33

65 6 0
                                    

Elisabeth POV.

Aku tahu dia kecewa dengan kalimatku, namun aku yakin ia tak akan mungkin merasakan hal demikian jika ia masih mengingat masa lalunya. Aku hanyalah butiran debu, hanyalah sebuah obyek yang menghubungkannya dengan masa lalunya. Adrian memang kehilangan ingatan tentang gadis itu, namun ia tak kehilangan kenangan dan impian bersamanya.

Kami terdiam di dalam mobil, bahkan ketika sampai di pavillium pria itu langsung masuk ke dalam kamarnya tanpa mengatakan apapun padaku. Sejujurnya hatiku sakit,dan sejujurnya aku juga ingin sekali menikah dengannya. Namun aku tidak mau hanya sebagai penghubung dengan masa lalunya.

Setelah membersihkan diri, aku segera naik ke atas kasur. Badanku sedikit demam karena terpapar udara dingin dan hujan. Bagaimana tidak, aku hanya mengenakan mantel yang tidak terlalu tebal lalu udara dingin serta hujan benar-benar membuat tubuhku membeku.

Aku tidur miring menghadap ke jendela. Di luar, hujan masih terdengar turun namun tak sederas tadi. Aku berusaha memejamkan mataku ketika mendengar suara pintu kamarku di buka, dan suara derap langkah menuju ke arahku. Aku tahu pemilik derap itu, makanya aku tak menoleh. Justru malah pura-pura tidur.

"Apa kamu sudah tidur?" tanya Adrian sambil merebahkan tubuhnya di belakangku.

Ia lantas menarik kepalaku agar tidur di dadanya.

"Kenapa kamu datang?" gumamku sambil menghirup dalam-dalam aroma sabun mandi yang dipakainya. Sangat enak apalagi bercampur dengan aroma tubuhnya yang khas.

"Aku merasa kasihan melihatmu tidur sendirian." Ia menciumi pucuk kepalaku.

Aku mengulas senyum, lalu memainkan kancing piyama tidurnya.

"Kamu demam?!" tanya pria itu ketika tangannya mengelus leherku.

"Aku sudah minum obat." Sahutku tenang. "Jangan khawatir, aku akan baik-baik saja."

Ku dengar ia mendengus. "Ini pasti gara-gara pakaianmu yang kurang tebal. Apalagi tadi hujan."

Aku tertawa.

"Kenapa tertawa El, apa yang lucu?"

Aku mendongak, lantas mengecup bibirnya sekilas. "Apa kamu sudah tidak marah padaku lagi?" tanyanku.

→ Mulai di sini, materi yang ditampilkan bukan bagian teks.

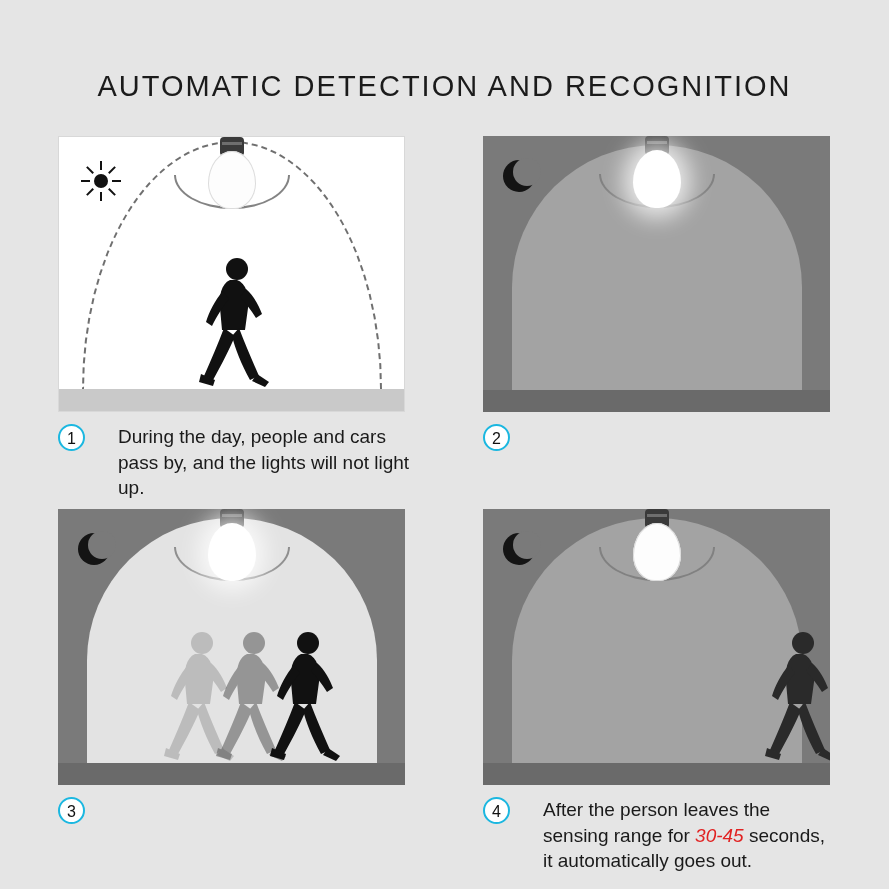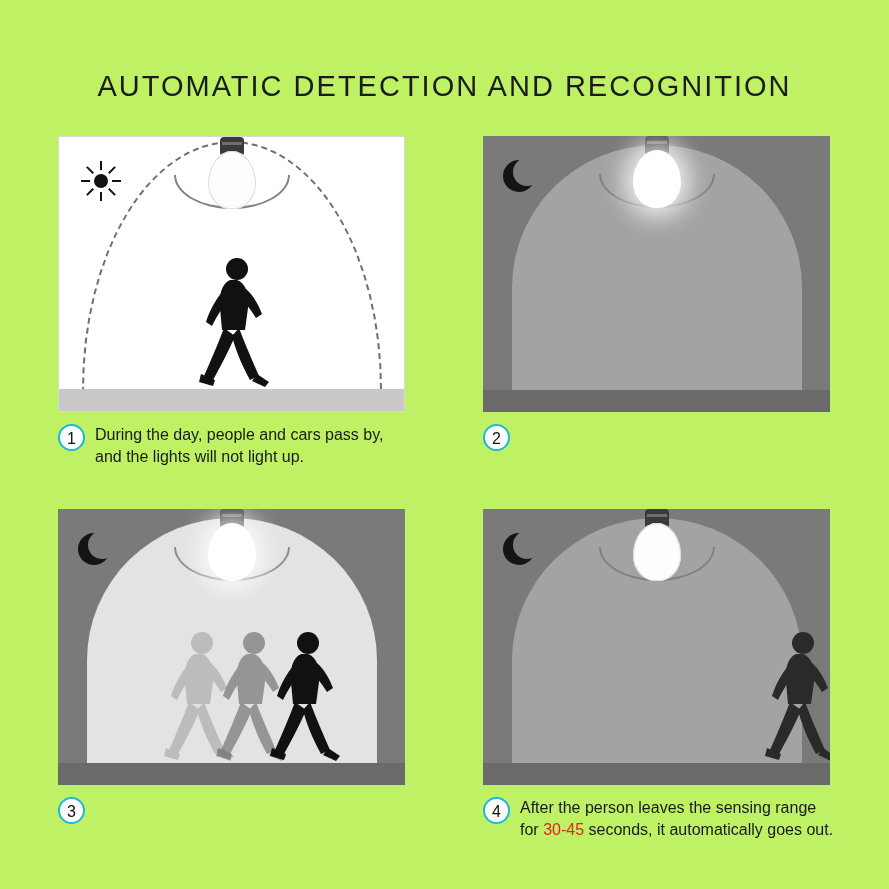"AUTOMATIC DETECTION AND RECOGNITION" .page { background: #bef264 -> #e5e5e5 }
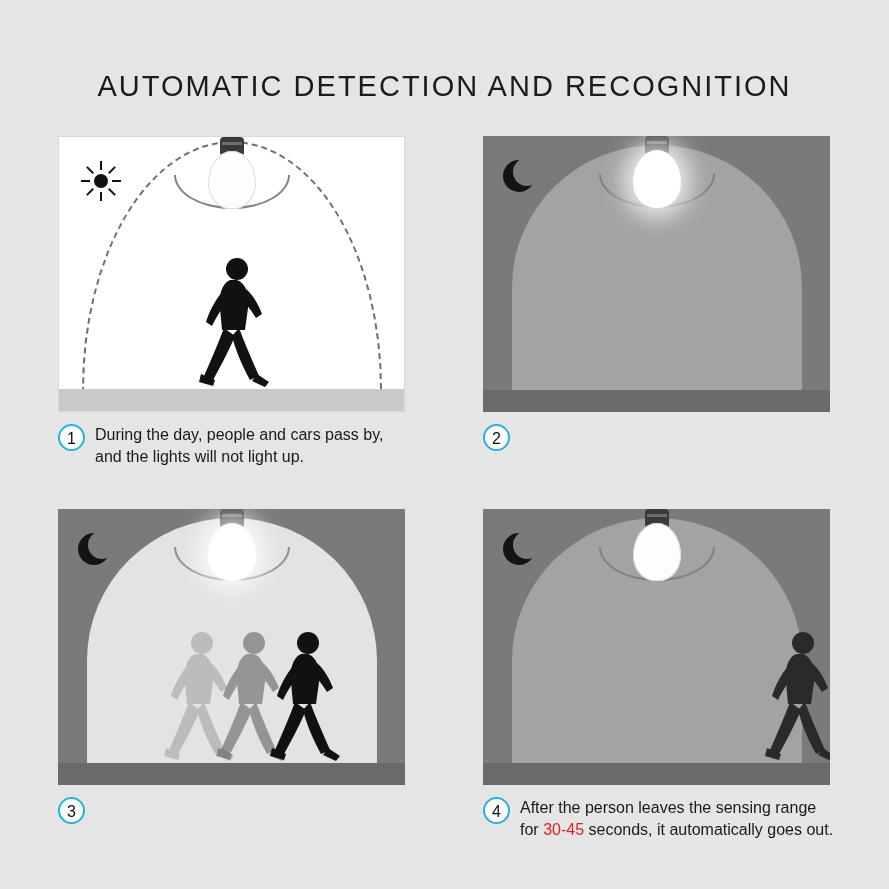"During the day, people and" .cap-text { font-size: 16px -> 19px; margin-left: none -> 23px }
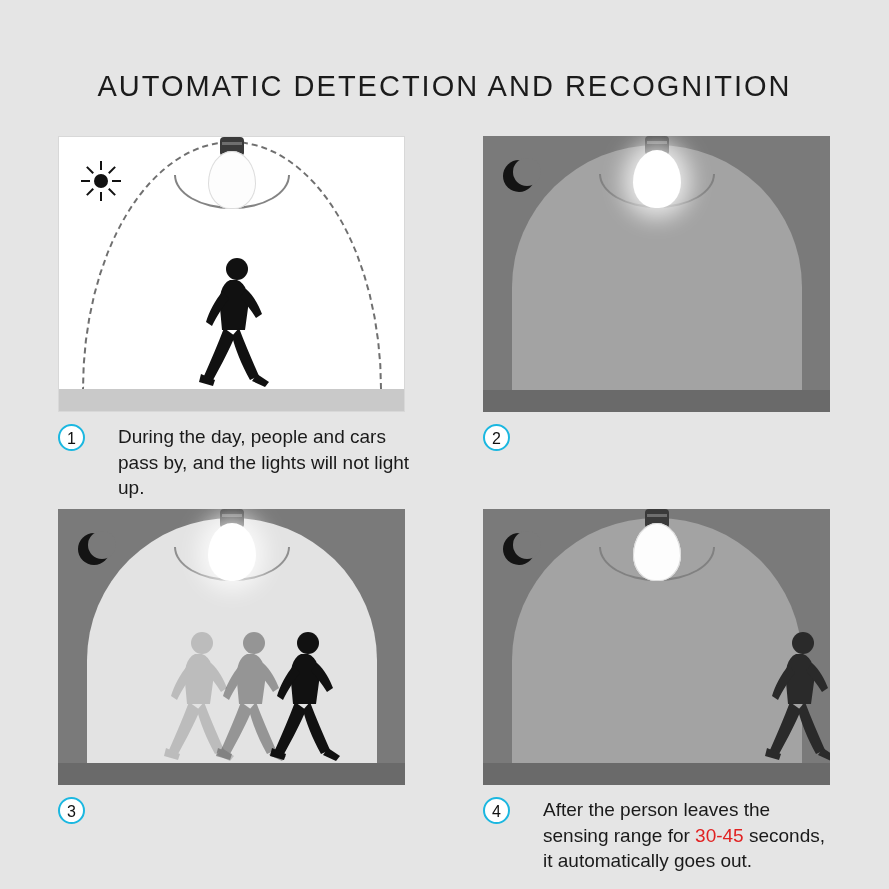"30-45" .hl { font-style: none -> italic }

"Sedikit." Adrian memeluk pinggangku dengan salah satu tangannya. "Tapi karena melihatmu demam, aku sudah tidak marah lagi padamu."

"Mudah sekali hatimu luluh Adrian?" aku menaikkan alisku. "Kalau begitu kapan-kapan aku akan pura-pura sakit lagi jika kamu marah."

"Apa?!" Adrian menggigit hidungku pelan. "Aku tidak akan percaya."

Aku tertawa dan kembali menciumi dadanya.

"Setelah aku pikir-pikir pernikahan bukan segalanya El." Gumam Adrian sambil mengelus rambutku perlahan. "Kita tidak perlu menikah bukan untuk bersama? Pernikahan hanya selembar surat, yang terpenting adalah hati kita. Lagipula kita juga masih bisa punya anak meskipun tidak menikah. Maafkan aku membebanimu."

Aku tidak menyahut. Mataku berkaca-kaca. Apalagi mendengar ia sudah membicarakan tentang anak. Siapa yang tak ingin menikah Adrian? Apalagi memiliki seorang anak darimu. Itu luar biasa, dan aku sangat menginginkannya. Namun, semua ini terasa semu bagiku. Hubungan kita bahkan perasaanmu. Apalagi setiap apa yang kamu katakan, selalu berhubungan dengan Lilly. Bahkan tentang pernikahan di Gereja di atas bukit di Korea itu.

"Apakah kamu ingin punya anak dariku?" aku kembali mengangkat dagu ketika sudah bisa mengontrol hatiku.

Pria itu menunduk, menatapku dengan sorot mata penuh harap. Akh, hatiku ngilu melihatnya.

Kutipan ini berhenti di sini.